3 Things to Remember
- When working with a lawyer or mediator, remember, neither is not your psychologist. Do not expect them to be on call 24 hours a day or to listen to you rant about the latest injustice you’ve suffered at the hands of your spouse during an acrimonious divorce. Remember, every time your lawyer takes a phone call or returns an email you are racking a significant bill. Call a friend or get an actual therapist and you will save money and keep your lawyer or mediator focused on what really matters—the facts of the case.
- If your lawyer is giving you advice you disagree with, keep an open mind and consider the guidance carefully. Your lawyer isn’t concerned with your desire for revenge but with getting you the best possible outcome, so take a step back and evaluate whether you’re refusing your lawyer’s advice for purely emotional reasons. Don’t let your settlement suffer because you can’t see past your immediate feelings. You will end up suffering long-term consequences for temporary emotional satisfaction. Also, please remember, a mediator cannot give legal advice. They can only ask to seek a reasonable solution between you and your partner in the conflict.
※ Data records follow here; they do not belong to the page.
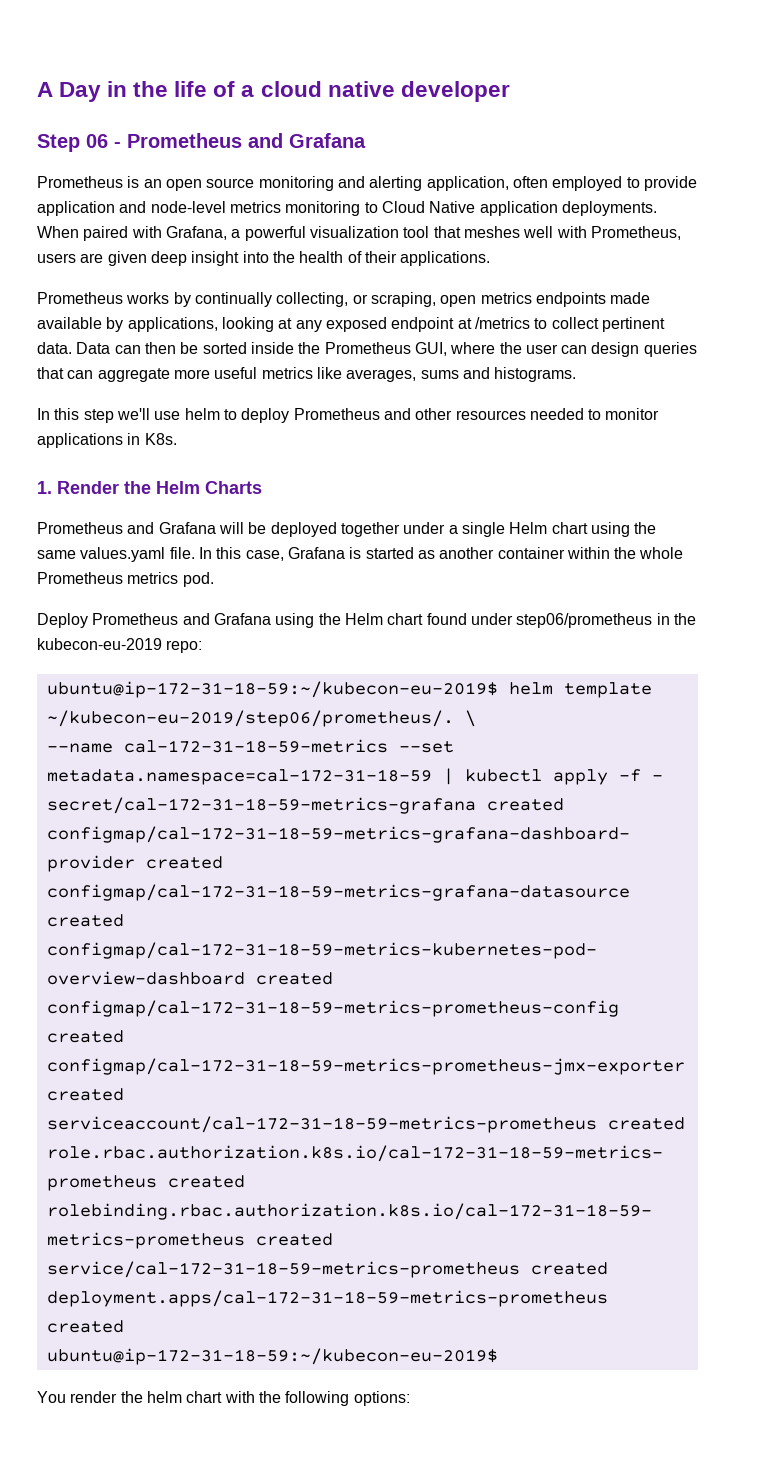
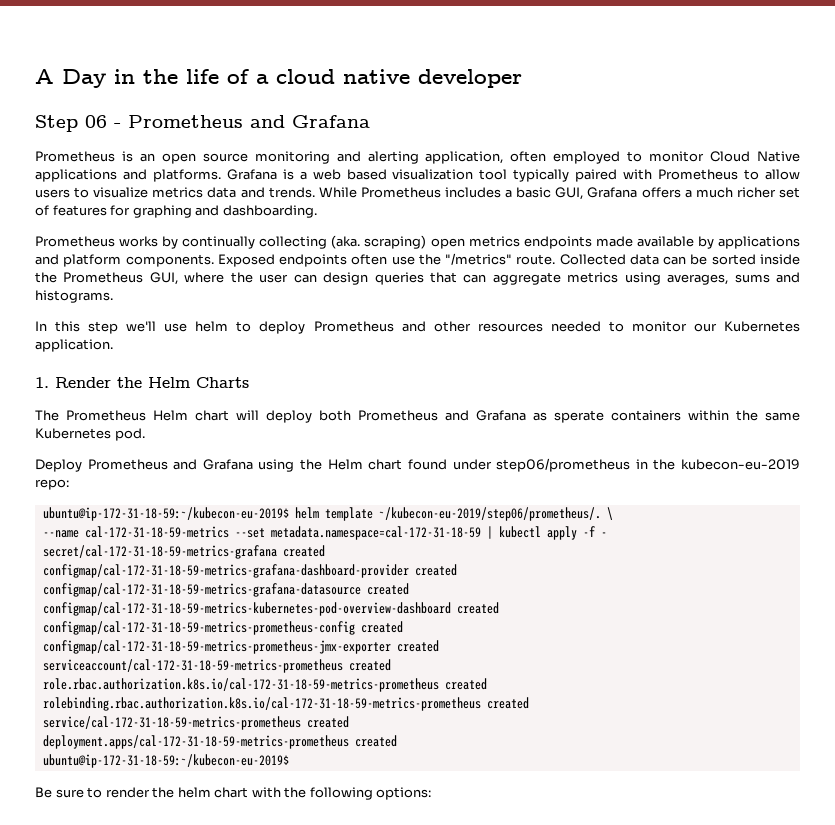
- Prometheus is an open source monitoring and alerting application, often employed to provide application and node-level metrics monitoring to Cloud Native application deployments. When paired with Grafana, a powerful visualization tool that meshes well with Prometheus, users are given deep insight into the health of their applications.
+ Prometheus is an open source monitoring and alerting application, often employed to monitor Cloud Native applications and platforms. Grafana is a web based visualization tool typically paired with Prometheus to allow users to visualize metrics data and trends. While Prometheus includes a basic GUI, Grafana offers a much richer set of features for graphing and dashboarding.
- Prometheus works by continually collecting, or scraping, open metrics endpoints made available by applications, looking at any exposed endpoint at /metrics to collect pertinent data. Data can then be sorted inside the Prometheus GUI, where the user can design queries that can aggregate more useful metrics like averages, sums and histograms.
+ Prometheus works by continually collecting (aka. scraping) open metrics endpoints made available by applications and platform components. Exposed endpoints often use the "/metrics" route. Collected data can be sorted inside the Prometheus GUI, where the user can design queries that can aggregate metrics using averages, sums and histograms.
- In this step we'll use helm to deploy Prometheus and other resources needed to monitor applications in K8s.
+ In this step we'll use helm to deploy Prometheus and other resources needed to monitor our Kubernetes application.
- Prometheus and Grafana will be deployed together under a single Helm chart using the same values.yaml file. In this case, Grafana is started as another container within the whole Prometheus metrics pod.
+ The Prometheus Helm chart will deploy both Prometheus and Grafana as sperate containers within the same Kubernetes pod.
- You render the helm chart with the following options:
+ Be sure to render the helm chart with the following options:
- You will likely go through periods of frustration or disappointment as your divorce progresses, but don’t take it out on your lawyer or mediator. Some things will be out of his or her control. Remember that your attorney is on your side and it’s best to tackle the rough patches as a team. Your mediator, on the other hand, is on neither side. Staying positive and on good terms is your best bet at getting your lawyer or mediator to work their hardest to resolve your case.
While you are expecting the most from your lawyer—that he or she is skilled, hard-working and dedicated to fighting for your case—your lawyer is hoping you’ll be the ideal client: calm, professional, well prepared and easy to get along with.
When a competent client and a capable consultant team up and work well together, the odds are greatly increased for a good outcome. Hold your attorney or mediator to task in putting in the effort your case requires, but do yourself a favor by being a client that makes their job easier and more effective. The ideal client can control his emotions and focus on the logical facts of the case, is organized and prepared, treats his lawyer as a valuable teammate, and is willing to listen to the information that is presented to him.